From the rubble … Rakowitz’s fourth plinth work, The Invisible Enemy Should Not Exist, is unveiled this week. Photograph: Carl Court/Gettty.
In February 2015, Isis militants videoed themselves drilling the face off one of the commanding stone statues that had guarded the gates of the ancient city of Nineveh for more than a thousand years.
The lamassu – winged bulls with serene human faces – were among the most monumental casualties of a spree of destruction that over just a few days reduced many of Iraq’s most precious artefacts to pebbles.

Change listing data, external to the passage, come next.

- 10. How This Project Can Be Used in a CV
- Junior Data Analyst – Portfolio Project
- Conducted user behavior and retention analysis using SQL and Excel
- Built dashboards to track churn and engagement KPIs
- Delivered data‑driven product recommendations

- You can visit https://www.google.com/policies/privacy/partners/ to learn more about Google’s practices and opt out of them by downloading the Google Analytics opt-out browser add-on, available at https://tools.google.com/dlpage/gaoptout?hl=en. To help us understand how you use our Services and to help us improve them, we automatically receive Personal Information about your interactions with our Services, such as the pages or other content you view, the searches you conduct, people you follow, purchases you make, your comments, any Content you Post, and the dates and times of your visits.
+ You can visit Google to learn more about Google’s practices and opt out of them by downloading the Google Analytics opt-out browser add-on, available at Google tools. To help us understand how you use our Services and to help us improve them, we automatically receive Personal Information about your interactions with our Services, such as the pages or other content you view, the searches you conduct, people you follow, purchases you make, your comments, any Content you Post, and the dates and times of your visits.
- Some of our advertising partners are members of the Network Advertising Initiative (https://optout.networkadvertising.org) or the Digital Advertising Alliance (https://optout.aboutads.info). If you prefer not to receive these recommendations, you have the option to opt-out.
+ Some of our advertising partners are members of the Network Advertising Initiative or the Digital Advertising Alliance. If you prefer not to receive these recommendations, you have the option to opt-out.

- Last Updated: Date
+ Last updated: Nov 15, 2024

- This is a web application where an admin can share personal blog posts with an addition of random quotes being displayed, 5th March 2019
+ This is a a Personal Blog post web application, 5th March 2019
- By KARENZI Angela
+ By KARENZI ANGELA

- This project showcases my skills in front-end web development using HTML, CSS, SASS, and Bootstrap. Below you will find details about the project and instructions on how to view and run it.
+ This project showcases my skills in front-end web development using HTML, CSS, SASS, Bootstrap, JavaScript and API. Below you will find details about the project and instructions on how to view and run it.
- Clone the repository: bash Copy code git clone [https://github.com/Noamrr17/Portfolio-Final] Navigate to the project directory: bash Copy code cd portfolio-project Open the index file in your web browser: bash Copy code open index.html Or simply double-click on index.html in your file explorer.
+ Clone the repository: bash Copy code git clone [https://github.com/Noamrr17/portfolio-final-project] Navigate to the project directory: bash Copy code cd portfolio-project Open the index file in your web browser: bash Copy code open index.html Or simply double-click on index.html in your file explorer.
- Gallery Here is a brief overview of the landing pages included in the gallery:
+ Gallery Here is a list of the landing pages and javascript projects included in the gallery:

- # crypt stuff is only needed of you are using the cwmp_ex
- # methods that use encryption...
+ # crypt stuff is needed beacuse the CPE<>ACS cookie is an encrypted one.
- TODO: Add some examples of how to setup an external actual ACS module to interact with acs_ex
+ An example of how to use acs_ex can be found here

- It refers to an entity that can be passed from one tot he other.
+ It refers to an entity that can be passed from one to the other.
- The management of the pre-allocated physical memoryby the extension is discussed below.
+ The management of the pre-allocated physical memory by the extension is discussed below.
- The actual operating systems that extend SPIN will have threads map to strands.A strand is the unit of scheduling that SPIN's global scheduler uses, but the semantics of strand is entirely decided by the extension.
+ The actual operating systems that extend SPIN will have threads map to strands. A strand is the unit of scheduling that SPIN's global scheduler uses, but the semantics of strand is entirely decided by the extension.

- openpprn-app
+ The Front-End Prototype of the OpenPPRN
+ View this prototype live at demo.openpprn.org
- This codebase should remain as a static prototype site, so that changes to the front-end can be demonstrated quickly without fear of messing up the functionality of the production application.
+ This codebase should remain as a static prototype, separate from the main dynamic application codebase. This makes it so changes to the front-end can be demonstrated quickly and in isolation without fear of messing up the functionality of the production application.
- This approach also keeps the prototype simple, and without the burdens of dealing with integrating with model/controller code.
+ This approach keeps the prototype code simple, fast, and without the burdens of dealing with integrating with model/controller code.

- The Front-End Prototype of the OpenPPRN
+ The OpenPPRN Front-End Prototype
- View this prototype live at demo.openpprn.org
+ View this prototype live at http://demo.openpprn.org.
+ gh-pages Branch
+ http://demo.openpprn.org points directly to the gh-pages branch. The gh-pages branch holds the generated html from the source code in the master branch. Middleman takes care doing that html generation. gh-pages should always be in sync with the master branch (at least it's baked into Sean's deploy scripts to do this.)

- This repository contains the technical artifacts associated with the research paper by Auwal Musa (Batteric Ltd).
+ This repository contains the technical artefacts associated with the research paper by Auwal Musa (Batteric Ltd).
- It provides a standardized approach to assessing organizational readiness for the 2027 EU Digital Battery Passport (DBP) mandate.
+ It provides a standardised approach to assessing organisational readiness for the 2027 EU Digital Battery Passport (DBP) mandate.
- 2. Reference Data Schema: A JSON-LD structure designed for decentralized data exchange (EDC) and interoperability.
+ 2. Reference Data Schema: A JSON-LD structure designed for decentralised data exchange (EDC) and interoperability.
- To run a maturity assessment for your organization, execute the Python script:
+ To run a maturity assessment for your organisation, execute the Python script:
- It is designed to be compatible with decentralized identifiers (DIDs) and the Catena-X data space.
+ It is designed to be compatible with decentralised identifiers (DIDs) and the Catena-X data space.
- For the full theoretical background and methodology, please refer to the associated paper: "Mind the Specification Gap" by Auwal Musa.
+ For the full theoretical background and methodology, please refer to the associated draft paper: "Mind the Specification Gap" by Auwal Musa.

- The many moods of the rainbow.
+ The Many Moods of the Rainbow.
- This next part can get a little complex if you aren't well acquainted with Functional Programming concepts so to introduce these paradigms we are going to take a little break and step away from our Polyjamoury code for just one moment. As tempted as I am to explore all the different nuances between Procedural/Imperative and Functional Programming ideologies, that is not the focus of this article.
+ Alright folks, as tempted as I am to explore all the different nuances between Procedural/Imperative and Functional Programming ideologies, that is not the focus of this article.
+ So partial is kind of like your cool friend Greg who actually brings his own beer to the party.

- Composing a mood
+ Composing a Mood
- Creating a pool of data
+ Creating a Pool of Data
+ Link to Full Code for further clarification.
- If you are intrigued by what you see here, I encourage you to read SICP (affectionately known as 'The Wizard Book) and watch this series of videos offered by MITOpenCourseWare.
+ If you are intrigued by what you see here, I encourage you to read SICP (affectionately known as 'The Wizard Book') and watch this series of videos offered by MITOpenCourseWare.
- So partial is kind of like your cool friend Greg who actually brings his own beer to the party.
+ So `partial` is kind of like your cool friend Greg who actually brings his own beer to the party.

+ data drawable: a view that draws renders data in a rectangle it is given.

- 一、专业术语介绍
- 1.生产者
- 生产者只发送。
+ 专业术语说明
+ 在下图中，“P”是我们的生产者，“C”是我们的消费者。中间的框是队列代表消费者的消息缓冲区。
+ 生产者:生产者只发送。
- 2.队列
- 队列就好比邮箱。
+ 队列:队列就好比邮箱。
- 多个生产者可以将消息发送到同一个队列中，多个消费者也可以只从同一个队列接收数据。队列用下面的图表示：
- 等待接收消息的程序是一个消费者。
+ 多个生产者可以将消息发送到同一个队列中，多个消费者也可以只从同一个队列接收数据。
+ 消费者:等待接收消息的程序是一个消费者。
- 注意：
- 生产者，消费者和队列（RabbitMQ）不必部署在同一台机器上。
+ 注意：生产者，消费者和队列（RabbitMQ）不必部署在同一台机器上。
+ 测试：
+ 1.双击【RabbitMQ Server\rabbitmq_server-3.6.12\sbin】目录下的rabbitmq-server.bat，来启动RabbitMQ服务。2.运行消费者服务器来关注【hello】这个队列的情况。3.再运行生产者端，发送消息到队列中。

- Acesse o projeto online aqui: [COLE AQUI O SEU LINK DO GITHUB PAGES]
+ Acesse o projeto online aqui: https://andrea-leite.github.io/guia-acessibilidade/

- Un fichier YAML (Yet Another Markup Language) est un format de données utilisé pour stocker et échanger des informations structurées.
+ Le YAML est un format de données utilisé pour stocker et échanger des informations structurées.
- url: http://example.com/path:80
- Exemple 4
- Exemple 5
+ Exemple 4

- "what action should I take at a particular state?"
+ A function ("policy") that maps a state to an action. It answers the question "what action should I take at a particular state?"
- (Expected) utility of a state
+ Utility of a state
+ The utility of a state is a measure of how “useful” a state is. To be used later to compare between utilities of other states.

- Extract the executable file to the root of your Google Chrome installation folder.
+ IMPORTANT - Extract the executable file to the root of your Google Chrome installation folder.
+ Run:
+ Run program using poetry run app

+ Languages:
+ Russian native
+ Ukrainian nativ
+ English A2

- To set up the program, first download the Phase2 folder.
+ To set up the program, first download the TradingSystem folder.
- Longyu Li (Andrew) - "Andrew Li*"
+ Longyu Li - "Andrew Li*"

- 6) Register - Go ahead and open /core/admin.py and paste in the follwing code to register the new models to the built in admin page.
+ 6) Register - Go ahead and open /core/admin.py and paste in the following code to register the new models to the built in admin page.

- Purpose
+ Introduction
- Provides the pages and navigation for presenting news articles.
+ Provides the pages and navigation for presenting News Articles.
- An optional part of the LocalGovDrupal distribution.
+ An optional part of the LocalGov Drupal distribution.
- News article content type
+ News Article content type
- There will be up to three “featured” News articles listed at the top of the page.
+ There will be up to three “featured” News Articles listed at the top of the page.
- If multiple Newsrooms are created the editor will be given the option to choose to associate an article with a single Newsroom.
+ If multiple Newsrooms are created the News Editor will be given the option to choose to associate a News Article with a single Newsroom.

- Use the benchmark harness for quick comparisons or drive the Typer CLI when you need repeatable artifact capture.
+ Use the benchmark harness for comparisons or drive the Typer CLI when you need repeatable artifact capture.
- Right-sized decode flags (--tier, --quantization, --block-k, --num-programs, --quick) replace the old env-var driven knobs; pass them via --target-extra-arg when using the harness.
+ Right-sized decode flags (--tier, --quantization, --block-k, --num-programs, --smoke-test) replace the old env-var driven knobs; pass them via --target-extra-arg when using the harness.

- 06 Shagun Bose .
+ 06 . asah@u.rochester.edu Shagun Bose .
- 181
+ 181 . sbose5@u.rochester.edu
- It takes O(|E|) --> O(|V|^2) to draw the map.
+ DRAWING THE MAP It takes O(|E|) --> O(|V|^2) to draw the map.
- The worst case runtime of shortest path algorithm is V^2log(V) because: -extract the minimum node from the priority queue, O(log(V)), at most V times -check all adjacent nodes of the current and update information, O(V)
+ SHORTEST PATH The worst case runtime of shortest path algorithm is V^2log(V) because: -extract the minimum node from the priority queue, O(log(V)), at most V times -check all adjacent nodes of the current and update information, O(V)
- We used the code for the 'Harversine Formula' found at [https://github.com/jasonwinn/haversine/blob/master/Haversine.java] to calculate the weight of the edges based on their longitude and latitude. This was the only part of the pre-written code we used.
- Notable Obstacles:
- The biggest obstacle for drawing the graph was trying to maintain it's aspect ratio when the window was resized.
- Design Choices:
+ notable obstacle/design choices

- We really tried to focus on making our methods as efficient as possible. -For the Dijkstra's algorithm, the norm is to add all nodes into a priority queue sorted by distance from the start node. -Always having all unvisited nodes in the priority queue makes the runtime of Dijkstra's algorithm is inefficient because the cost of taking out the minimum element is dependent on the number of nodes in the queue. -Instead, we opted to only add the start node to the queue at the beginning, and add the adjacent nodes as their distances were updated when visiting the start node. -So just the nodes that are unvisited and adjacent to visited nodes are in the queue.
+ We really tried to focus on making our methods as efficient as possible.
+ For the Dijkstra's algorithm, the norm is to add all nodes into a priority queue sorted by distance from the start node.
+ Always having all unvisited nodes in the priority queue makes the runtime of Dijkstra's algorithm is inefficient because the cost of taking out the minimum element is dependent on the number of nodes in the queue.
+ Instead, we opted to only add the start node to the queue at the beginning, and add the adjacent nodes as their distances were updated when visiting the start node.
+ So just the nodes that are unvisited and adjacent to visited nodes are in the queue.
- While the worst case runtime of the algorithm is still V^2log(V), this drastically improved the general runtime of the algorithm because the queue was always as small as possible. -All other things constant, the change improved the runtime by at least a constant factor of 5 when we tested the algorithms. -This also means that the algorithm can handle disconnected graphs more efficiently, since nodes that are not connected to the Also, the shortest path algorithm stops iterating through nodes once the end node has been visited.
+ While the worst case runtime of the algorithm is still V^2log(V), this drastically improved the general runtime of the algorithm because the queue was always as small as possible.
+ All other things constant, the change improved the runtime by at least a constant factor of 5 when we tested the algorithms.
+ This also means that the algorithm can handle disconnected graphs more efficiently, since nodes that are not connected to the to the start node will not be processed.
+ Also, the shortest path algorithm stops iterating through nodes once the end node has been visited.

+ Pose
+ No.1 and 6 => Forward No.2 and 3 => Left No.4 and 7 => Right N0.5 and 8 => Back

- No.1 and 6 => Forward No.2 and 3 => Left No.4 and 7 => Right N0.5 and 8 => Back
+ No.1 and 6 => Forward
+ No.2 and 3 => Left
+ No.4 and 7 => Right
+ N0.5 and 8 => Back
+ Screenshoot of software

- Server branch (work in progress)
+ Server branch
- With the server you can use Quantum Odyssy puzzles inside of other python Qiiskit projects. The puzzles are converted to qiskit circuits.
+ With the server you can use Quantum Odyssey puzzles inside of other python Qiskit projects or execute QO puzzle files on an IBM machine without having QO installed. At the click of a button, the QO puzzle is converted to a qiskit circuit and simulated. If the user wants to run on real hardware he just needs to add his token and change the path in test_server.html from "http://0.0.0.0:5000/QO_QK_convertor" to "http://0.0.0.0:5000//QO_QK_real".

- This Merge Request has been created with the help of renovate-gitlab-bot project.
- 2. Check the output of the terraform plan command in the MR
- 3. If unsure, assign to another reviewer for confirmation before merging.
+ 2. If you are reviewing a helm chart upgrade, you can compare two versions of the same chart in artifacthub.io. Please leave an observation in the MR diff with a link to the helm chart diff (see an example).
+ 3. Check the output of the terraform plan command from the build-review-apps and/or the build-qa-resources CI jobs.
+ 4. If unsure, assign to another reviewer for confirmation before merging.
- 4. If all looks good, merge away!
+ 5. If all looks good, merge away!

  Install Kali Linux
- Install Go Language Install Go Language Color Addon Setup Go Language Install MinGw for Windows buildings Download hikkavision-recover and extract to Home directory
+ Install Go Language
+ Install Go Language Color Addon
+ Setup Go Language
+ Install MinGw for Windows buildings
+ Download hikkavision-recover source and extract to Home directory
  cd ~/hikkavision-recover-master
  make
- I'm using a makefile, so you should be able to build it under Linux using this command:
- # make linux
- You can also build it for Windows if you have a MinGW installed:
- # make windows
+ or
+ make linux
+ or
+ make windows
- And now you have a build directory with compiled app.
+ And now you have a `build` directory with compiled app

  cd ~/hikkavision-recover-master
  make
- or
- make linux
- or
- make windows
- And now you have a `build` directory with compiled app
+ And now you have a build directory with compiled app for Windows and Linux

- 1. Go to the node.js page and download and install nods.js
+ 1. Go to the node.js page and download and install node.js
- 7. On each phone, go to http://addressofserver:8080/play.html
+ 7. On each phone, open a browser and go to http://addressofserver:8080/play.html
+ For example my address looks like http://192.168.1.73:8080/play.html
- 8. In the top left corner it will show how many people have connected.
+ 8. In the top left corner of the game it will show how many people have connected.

On 28 March, 2018, the life-sized “ghost” of one of these fabulous Assyrian creatures will be unveiled atop the fourth plinth in London’s Trafalgar Square, where it will stand with its back to the National Gallery, gazing south-east past the Foreign Office and the Houses of Parliament towards its spiritual home in the Middle East.
The 14ft-long statue is both a one-off statement and part of an ambitious long-term project by Michael Rakowitz, a 44-year-old Iraqi-American who has become one of the world’s most political – and powerful – artist-provocateurs.
The aim of The Invisible Enemy Should Not Exist is no less than to reconstruct all 7,000 objects known to have been looted from the National Museum of Iraq in the aftermath of the 2003 invasion by the US-led coalition.